What do you do to keep your fitness at a good level?

 

Developing my skills on the freestanding punchbag

Planning to have a session in the garage with my freestanding punch/kickbag tomorrow. I’ve used it quite a bit but it’s only been in the last dozen or so sessions I feel I’ve started to get a better understanding of how to use it to practise and develop my skills.

Some of the different routines I’ll run through are:-

  • Warming up – at about a quarter to half speed I’ll run through an improvised sequence of techniques, working to use the full range of stances and good execution of techniques.
  • Practising basics – I’ll run through the full range of striking techniques, doing about ten reps of each and practising on both sides of the body.
  • Working on kick height – My lateral flexibility isn’t great so I like to work on my mawashi and yoko geris to try and improve the height I can execute them at, I’ve got a couple of lines of tape around the bag to mark the level I’m seeking to reach with each.
  • Practising sparring combinations – I like to work on my footwork and putting a few techniques together with the last technique landing on the bag. It helps me to find technique combinations that feel comfortable and to try and improve execution of others.
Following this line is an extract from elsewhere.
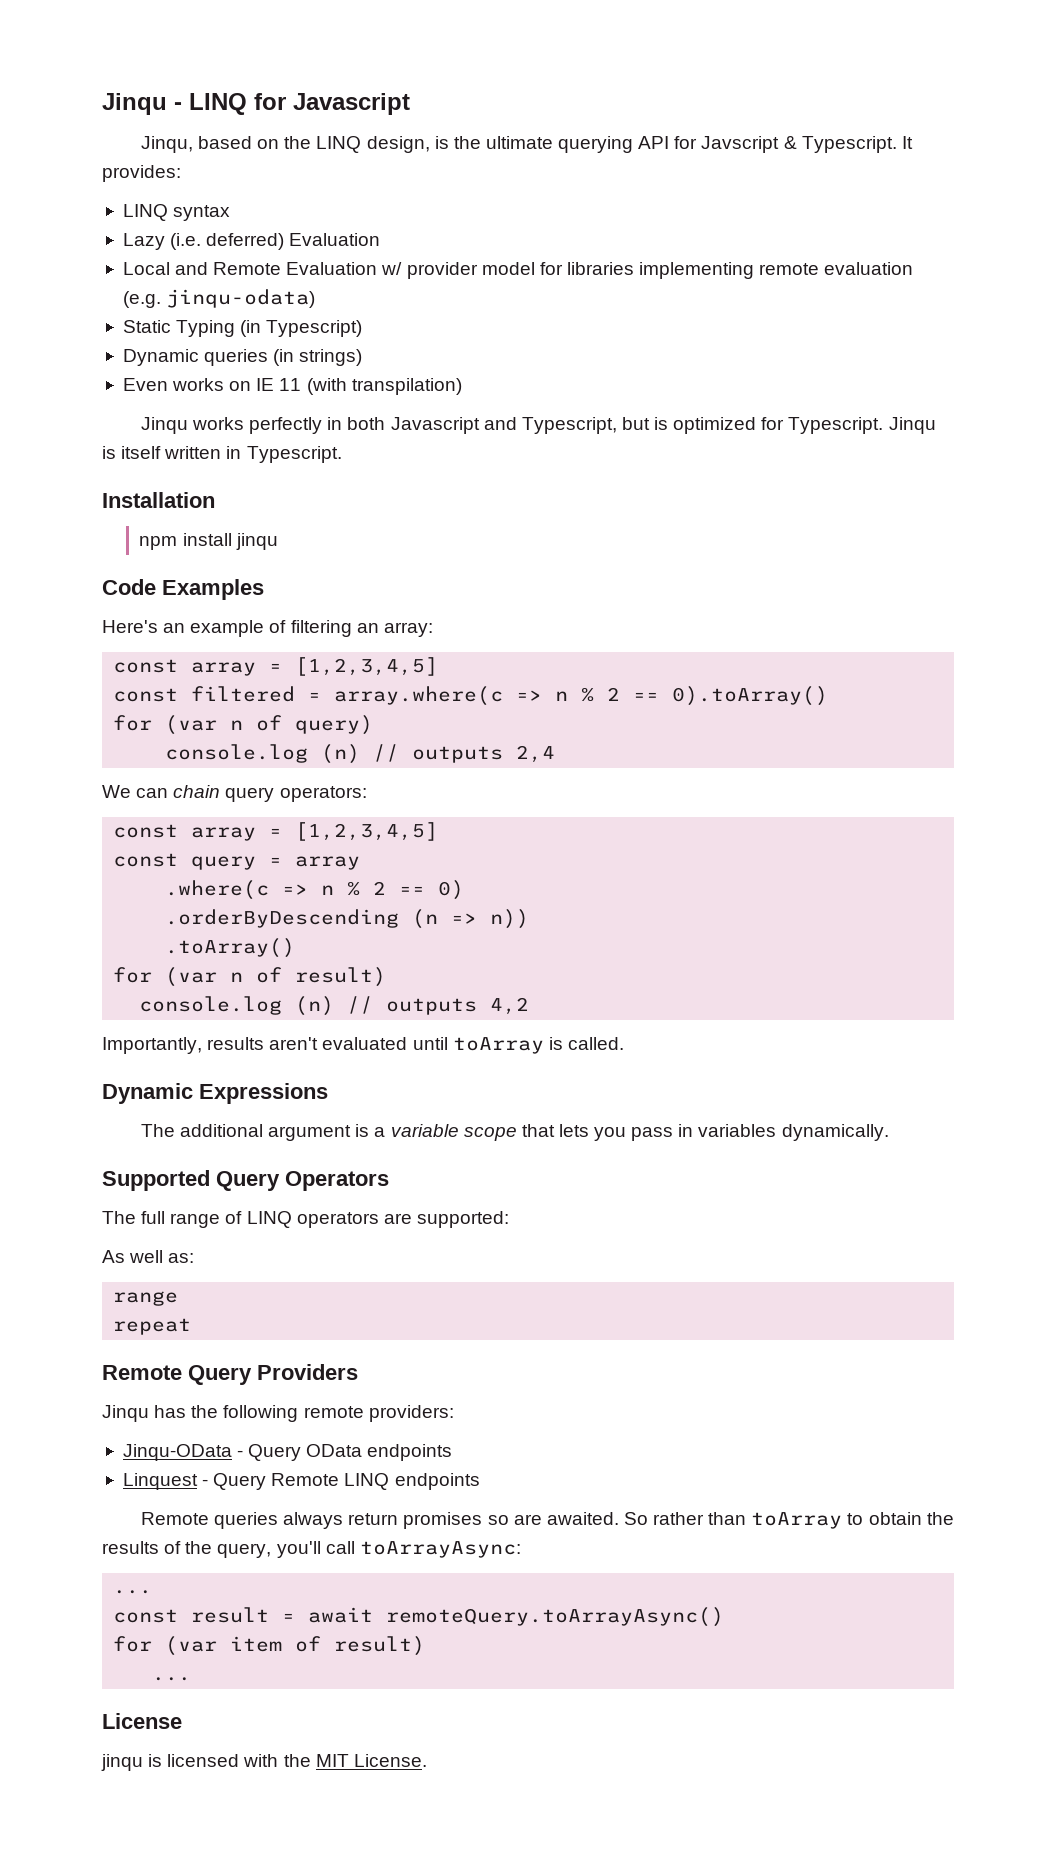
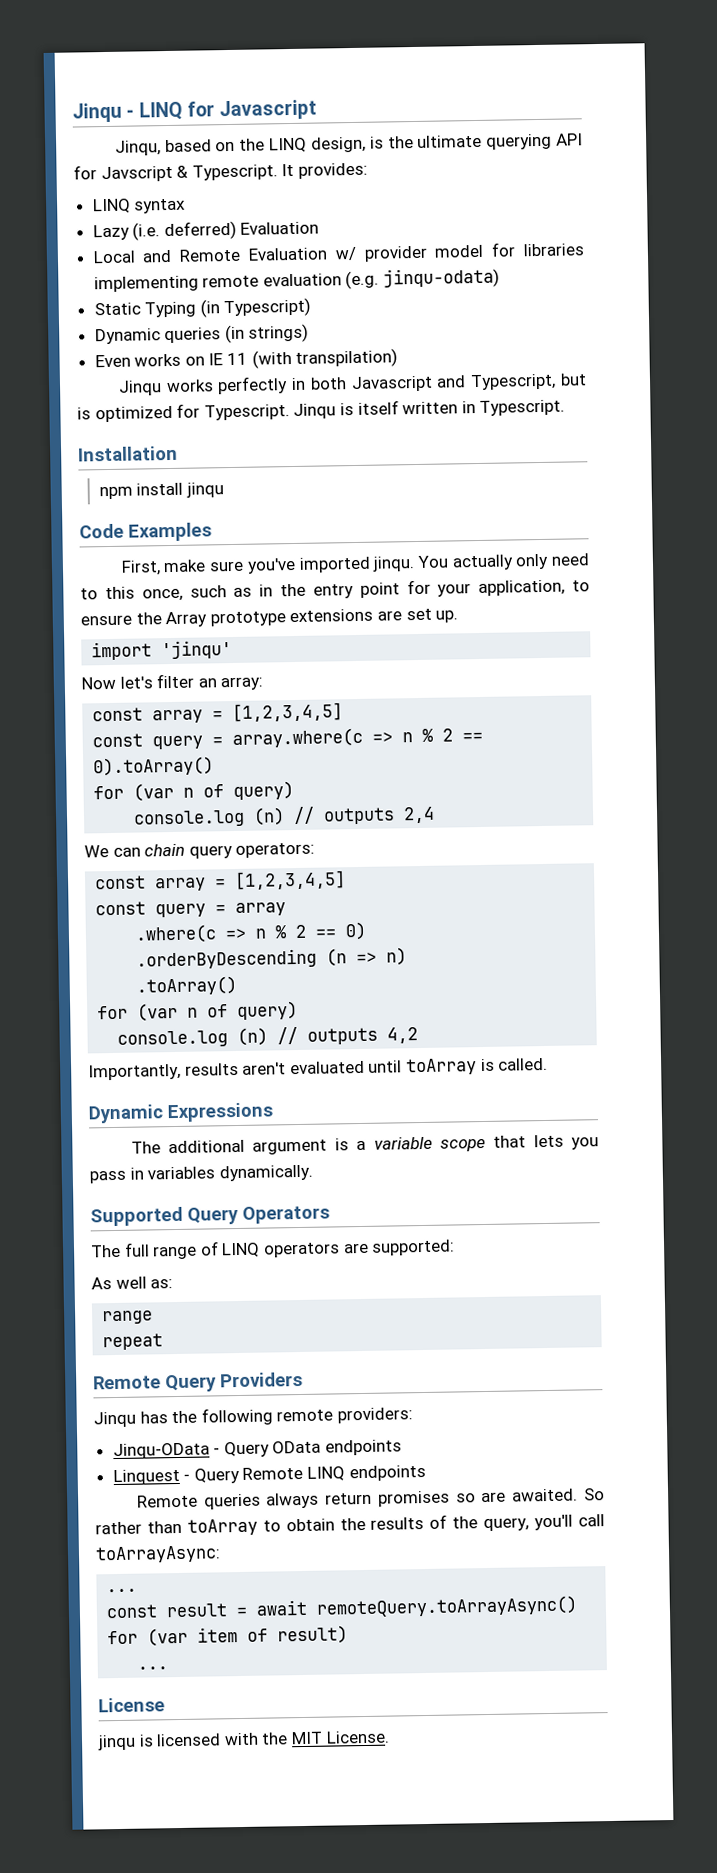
[102,620,352,637] Here's an example of filtering -> [120,553,590,576] [80,579,590,602] [80,608,459,628] [91,640,233,661] [81,673,195,690] First, make sure you've imported jinqu. You actually only need to this once, such as in the entry point for your application, to ensure the Array prototype extensions are set up. // import 'jinqu' // Now let's filter
[191,686,296,702] filtered -> [152,735,204,750] query
[490,909,530,929] n)) -> [386,947,408,966] n)
[295,967,387,987] result) -> [237,1000,299,1020] query)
I like having sessions with the bag. Having a session on my own gives me the opportunity to work on things following club training sessions or to prepare for future training.

You can feel and see when a technique connects well and work to improve it. My bag stands on a spring which gives it a certain amount of movement so I can build in some element of working with it’s movement and timing techniques. Plus I feel like I’ve had a good workout afterwards which always feels good.
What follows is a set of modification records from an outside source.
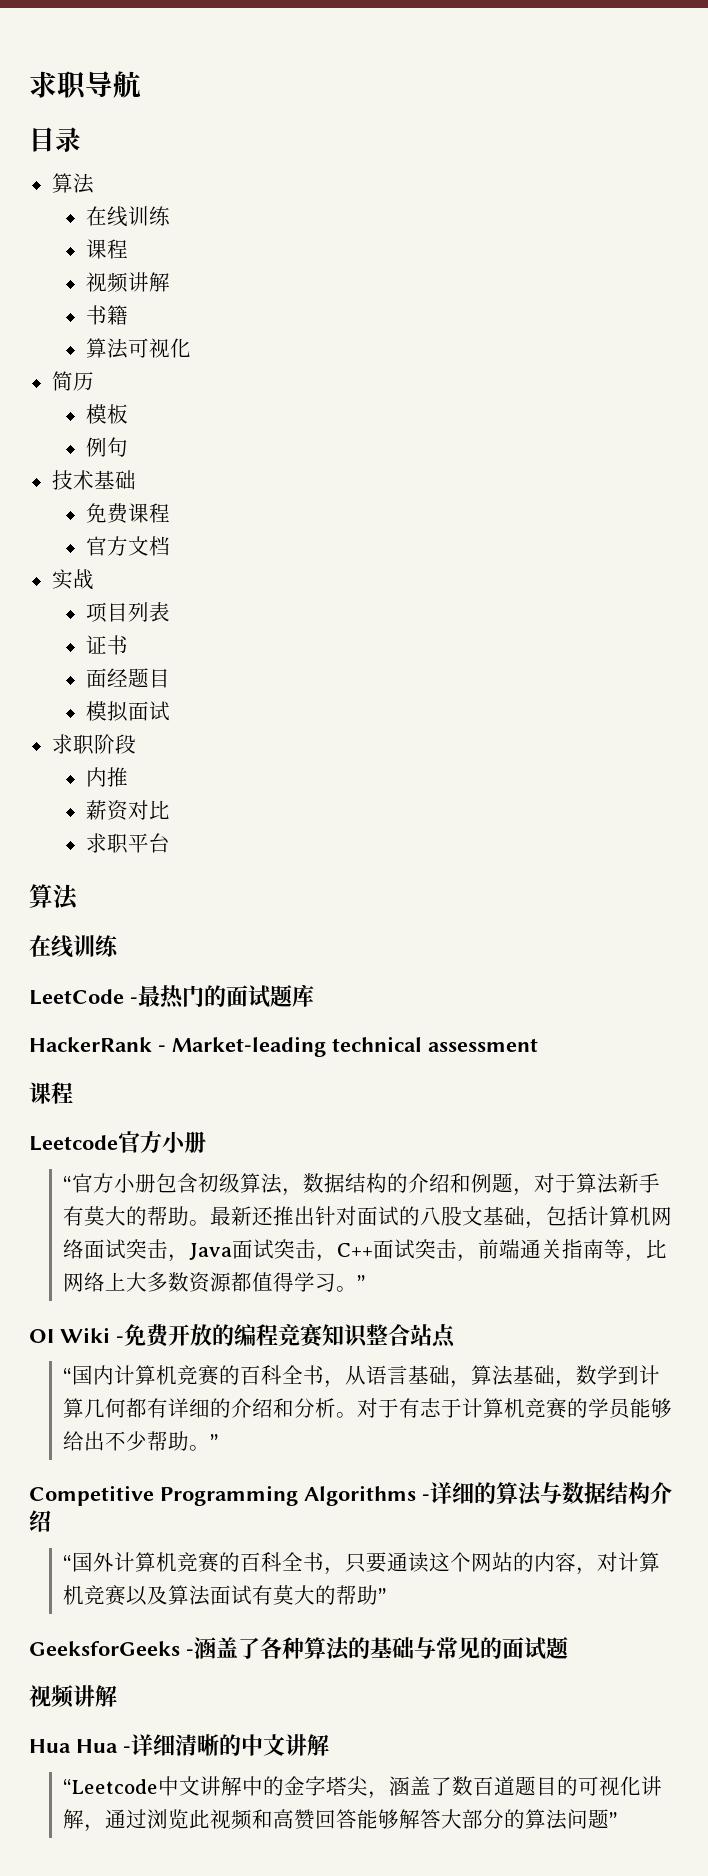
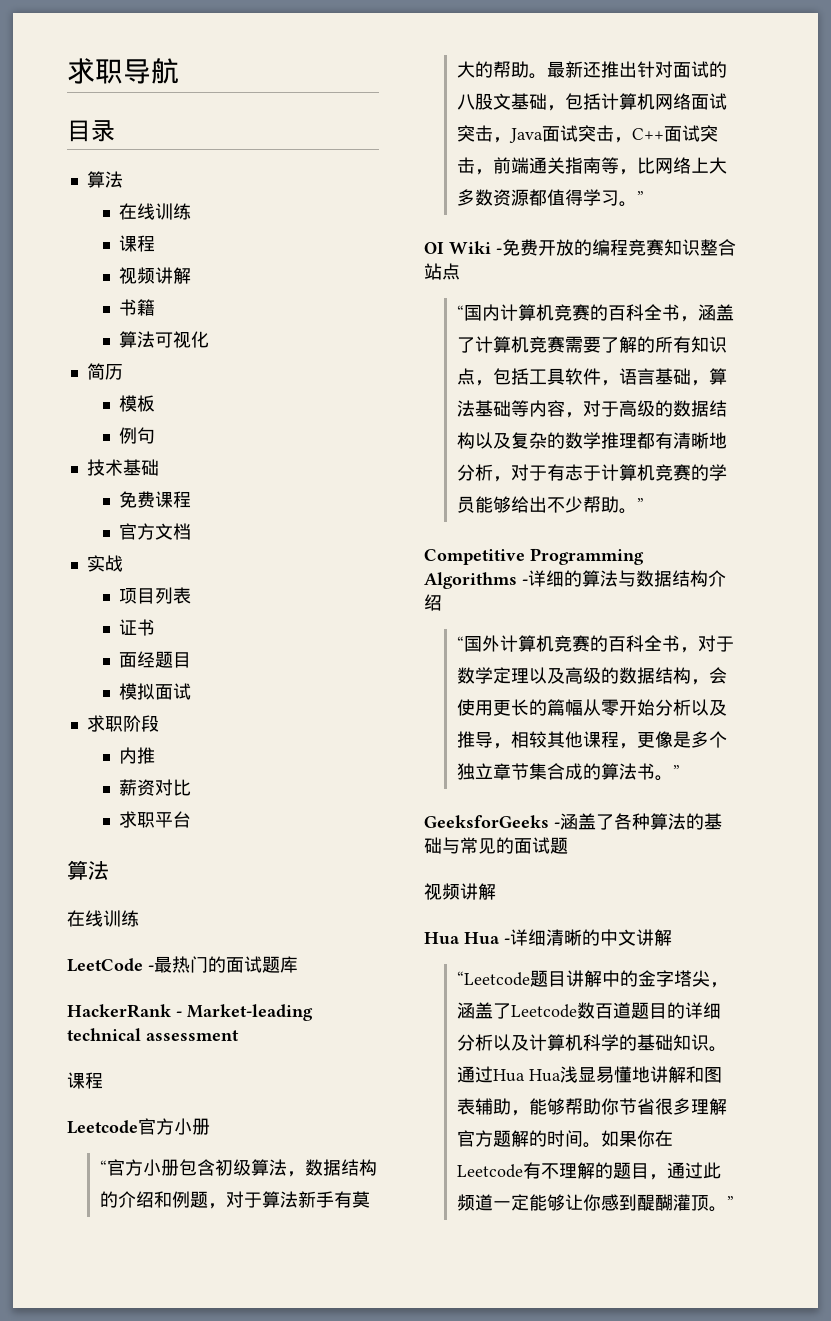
[345,1365,367,1385] 从 -> [697,304,734,321] [456,336,727,353] [456,368,619,386] 涵盖了计算机竞赛需要了解的所有知识点，包括工具软件，
[555,1365,661,1388] [63,1398,358,1418] ，数学到计算几何都有详细的介绍和分析。 -> [510,400,727,418] [456,432,727,449] [456,464,511,482] 等内容，对于高级的数据结构以及复杂的数学推理都有清晰地分析，
[345,1552,661,1575] [63,1585,379,1606] 只要通读这个网站的内容，对计算机竞赛以及算法面试有莫大的帮助 -> [697,635,734,652] [456,667,727,685] [456,699,727,716] [456,731,727,749] [456,763,673,781] 对于数学定理以及高级的数据结构，会使用更长的篇幅从零开始分析以及推导，相较其他课程，更像是多个独立章节集合成的算法书。
[158,1776,201,1796] 中文 -> [529,970,566,987] 题目
(453, 1786) none -> [510,1004,577,1018] Leetcode
[578,1776,663,1796] [63,1809,610,1832] 可视化讲解，通过浏览此视频和高赞回答能够解答大部分的算法问题 -> [684,1002,721,1019] [456,1034,727,1052] [456,1066,722,1083] [456,1098,727,1116] [456,1130,673,1148] [456,1162,721,1180] [456,1194,727,1212] 详细分析以及计算机科学的基础知识。通过Hua Hua浅显易懂地讲解和图表辅助，能够帮助你节省很多理解官方题解的时间。如果你在Leetcode有不理解的题目，通过此频道一定能够让你感到醍醐灌顶。

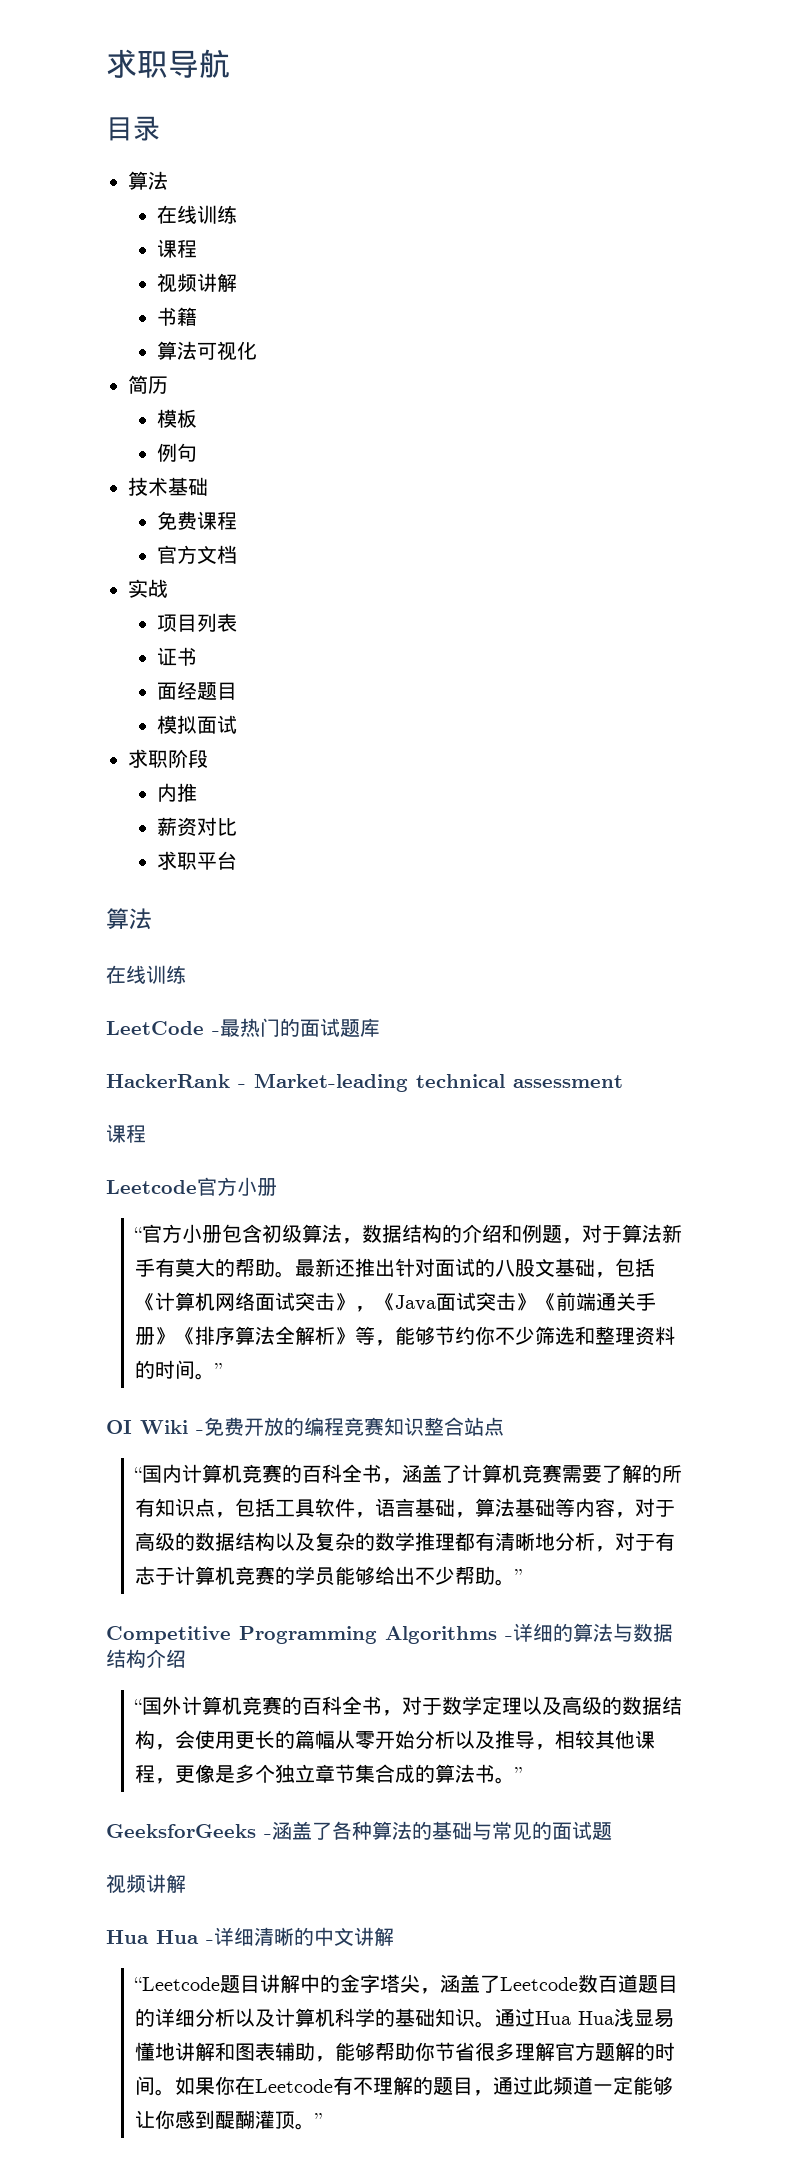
(601, 101) none -> [135,1293,156,1311] 《
[492,137,511,143] ， -> [335,1293,396,1312] 》，《
[613,125,718,143] [456,157,727,175] [456,189,619,206] ，C++面试突击，前端通关指南等，比网络上大多数资源都值得学习 -> [516,1292,657,1311] [135,1326,676,1346] [135,1360,196,1379] 》《前端通关手册》《排序算法全解析》等，能够节约你不少筛选和整理资料的时间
Do you use a bag for practise? Got any good routines?

More than just a purple toe

We’ve done quite a bit of sparring in training the last few weeks. As well as a nicely bruised toe, due to an enthusiastic clash of kicks, from this weeks training I’ve been giving thought to how I can make sure my sparring is linked in with all the other aspects of my training.

I know countless times I’ve spent time in a lesson working on executing basics and then switched into doing something like padwork, focus mitt work or sparring and lost an awareness of executing my techniques as well as I can do. Working with some of the younger students it struck me that perhaps they didn’t yet have an understanding of the role sparring plays in their karate.
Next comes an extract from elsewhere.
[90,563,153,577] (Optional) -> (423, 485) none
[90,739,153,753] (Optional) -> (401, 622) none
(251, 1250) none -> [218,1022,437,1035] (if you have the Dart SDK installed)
I find myself understanding how different elements need to link up and help my overall improvement. Sparring gives me a chance to develop my execution of techniques against a live opponent (I started to say unpredictable but then stopped myself). Against my fellow senior grades I definitely had to work hard to try and create create the opening to land a good technique.

Some of my opponents were more attacking than others which meant if I could block and counter well than openings were there. Others were more defensive so I decided to try and create some openings by moving their defensive arms.

I enjoyed the Shotokan system of kumite development which moves through a variety of fixed kumite drills into more free sparring. In Shukokai we have much more padwork and focus mitt work. I can’t quite put it into words but early on sparring felt like the endgame. Sparring was what we learnt the techniques for, so we could show off some snazzy kicks.

But for me now I feel I undertstand how it stands side by side with other learning techniques like basics, kata etc. in helping me get better.

Does that feel like a similar experience or did you get what sparring was all about?

The plan for Jan

I want to start polishing up katas in preparation for the July grading, so this month I’ll work on Bassai Dai and Pinan Shodan.

I’ll need to put together a combination and padwork routine for the grading and I want to use this as an opportunity to practise some kata applications.

I have a copy of Iain Abernethy’s Bunkai Jutsu so want to finish that to start to understand some of the concepts around practical karate.

I’d like to look at the applications of the Pinan/Heian katas so I’ll practise the shotokan versions of Shodan & Nidan.

I also want to continue my ongoing fight to get my mawashi and yoko geris to a respectable height and work on my movement in sparring to evade strikes and get into good striking positions.